§ Work order
Go through the data below and retype all of it exactly.

[Opening Provided material section]

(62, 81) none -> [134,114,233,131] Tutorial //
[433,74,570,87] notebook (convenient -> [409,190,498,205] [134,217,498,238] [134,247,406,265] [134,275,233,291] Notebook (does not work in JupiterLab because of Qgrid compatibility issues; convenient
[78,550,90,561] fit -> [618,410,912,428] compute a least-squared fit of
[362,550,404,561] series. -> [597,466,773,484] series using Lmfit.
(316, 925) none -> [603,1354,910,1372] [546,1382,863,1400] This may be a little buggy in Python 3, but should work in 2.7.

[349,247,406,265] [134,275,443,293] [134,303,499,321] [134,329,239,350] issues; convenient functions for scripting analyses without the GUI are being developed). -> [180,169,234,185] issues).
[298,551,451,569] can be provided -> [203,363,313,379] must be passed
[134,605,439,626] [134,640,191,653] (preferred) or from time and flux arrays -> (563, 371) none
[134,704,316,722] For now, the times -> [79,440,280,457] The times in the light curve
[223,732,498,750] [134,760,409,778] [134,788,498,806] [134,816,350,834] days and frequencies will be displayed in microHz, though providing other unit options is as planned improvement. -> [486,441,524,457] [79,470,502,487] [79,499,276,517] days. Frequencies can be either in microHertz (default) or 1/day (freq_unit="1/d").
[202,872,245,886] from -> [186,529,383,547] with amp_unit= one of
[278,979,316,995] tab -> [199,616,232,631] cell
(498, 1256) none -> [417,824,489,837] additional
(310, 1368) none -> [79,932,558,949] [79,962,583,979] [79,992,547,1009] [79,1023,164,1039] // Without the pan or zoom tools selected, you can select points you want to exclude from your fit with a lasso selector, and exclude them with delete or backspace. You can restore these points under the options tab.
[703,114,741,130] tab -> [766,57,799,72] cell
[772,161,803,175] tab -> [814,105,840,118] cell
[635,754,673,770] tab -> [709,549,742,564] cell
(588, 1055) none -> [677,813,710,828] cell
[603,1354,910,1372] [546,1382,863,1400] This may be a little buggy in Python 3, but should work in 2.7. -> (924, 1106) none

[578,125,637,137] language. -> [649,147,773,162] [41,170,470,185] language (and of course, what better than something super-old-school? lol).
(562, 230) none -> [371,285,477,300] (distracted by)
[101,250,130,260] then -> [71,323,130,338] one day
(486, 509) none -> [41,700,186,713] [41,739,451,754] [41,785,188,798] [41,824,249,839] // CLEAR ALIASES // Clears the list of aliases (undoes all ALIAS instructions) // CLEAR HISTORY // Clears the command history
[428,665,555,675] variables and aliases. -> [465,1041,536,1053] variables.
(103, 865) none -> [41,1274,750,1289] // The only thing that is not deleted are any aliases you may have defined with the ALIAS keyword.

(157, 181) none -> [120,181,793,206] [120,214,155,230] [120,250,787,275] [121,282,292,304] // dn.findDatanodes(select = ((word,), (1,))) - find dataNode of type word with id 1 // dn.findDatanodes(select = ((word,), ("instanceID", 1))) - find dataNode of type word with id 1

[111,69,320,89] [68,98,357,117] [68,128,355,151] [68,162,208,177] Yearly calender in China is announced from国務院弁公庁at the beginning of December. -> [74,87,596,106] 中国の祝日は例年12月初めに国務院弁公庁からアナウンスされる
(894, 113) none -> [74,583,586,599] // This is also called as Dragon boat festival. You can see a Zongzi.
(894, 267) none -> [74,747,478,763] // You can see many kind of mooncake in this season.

[Closing Provided material section]

§ Task solution
(62, 81) none -> [134,114,233,131] Tutorial //
[433,74,570,87] notebook (convenient -> [409,190,498,205] [134,217,498,238] [134,247,406,265] [134,275,233,291] Notebook (does not work in JupiterLab because of Qgrid compatibility issues; convenient
[78,550,90,561] fit -> [618,410,912,428] compute a least-squared fit of
[362,550,404,561] series. -> [597,466,773,484] series using Lmfit.
(316, 925) none -> [603,1354,910,1372] [546,1382,863,1400] This may be a little buggy in Python 3, but should work in 2.7.

[349,247,406,265] [134,275,443,293] [134,303,499,321] [134,329,239,350] issues; convenient functions for scripting analyses without the GUI are being developed). -> [180,169,234,185] issues).
[298,551,451,569] can be provided -> [203,363,313,379] must be passed
[134,605,439,626] [134,640,191,653] (preferred) or from time and flux arrays -> (563, 371) none
[134,704,316,722] For now, the times -> [79,440,280,457] The times in the light curve
[223,732,498,750] [134,760,409,778] [134,788,498,806] [134,816,350,834] days and frequencies will be displayed in microHz, though providing other unit options is as planned improvement. -> [486,441,524,457] [79,470,502,487] [79,499,276,517] days. Frequencies can be either in microHertz (default) or 1/day (freq_unit="1/d").
[202,872,245,886] from -> [186,529,383,547] with amp_unit= one of
[278,979,316,995] tab -> [199,616,232,631] cell
(498, 1256) none -> [417,824,489,837] additional
(310, 1368) none -> [79,932,558,949] [79,962,583,979] [79,992,547,1009] [79,1023,164,1039] // Without the pan or zoom tools selected, you can select points you want to exclude from your fit with a lasso selector, and exclude them with delete or backspace. You can restore these points under the options tab.
[703,114,741,130] tab -> [766,57,799,72] cell
[772,161,803,175] tab -> [814,105,840,118] cell
[635,754,673,770] tab -> [709,549,742,564] cell
(588, 1055) none -> [677,813,710,828] cell
[603,1354,910,1372] [546,1382,863,1400] This may be a little buggy in Python 3, but should work in 2.7. -> (924, 1106) none

[578,125,637,137] language. -> [649,147,773,162] [41,170,470,185] language (and of course, what better than something super-old-school? lol).
(562, 230) none -> [371,285,477,300] (distracted by)
[101,250,130,260] then -> [71,323,130,338] one day
(486, 509) none -> [41,700,186,713] [41,739,451,754] [41,785,188,798] [41,824,249,839] // CLEAR ALIASES // Clears the list of aliases (undoes all ALIAS instructions) // CLEAR HISTORY // Clears the command history
[428,665,555,675] variables and aliases. -> [465,1041,536,1053] variables.
(103, 865) none -> [41,1274,750,1289] // The only thing that is not deleted are any aliases you may have defined with the ALIAS keyword.

(157, 181) none -> [120,181,793,206] [120,214,155,230] [120,250,787,275] [121,282,292,304] // dn.findDatanodes(select = ((word,), (1,))) - find dataNode of type word with id 1 // dn.findDatanodes(select = ((word,), ("instanceID", 1))) - find dataNode of type word with id 1

[111,69,320,89] [68,98,357,117] [68,128,355,151] [68,162,208,177] Yearly calender in China is announced from国務院弁公庁at the beginning of December. -> [74,87,596,106] 中国の祝日は例年12月初めに国務院弁公庁からアナウンスされる
(894, 113) none -> [74,583,586,599] // This is also called as Dragon boat festival. You can see a Zongzi.
(894, 267) none -> [74,747,478,763] // You can see many kind of mooncake in this season.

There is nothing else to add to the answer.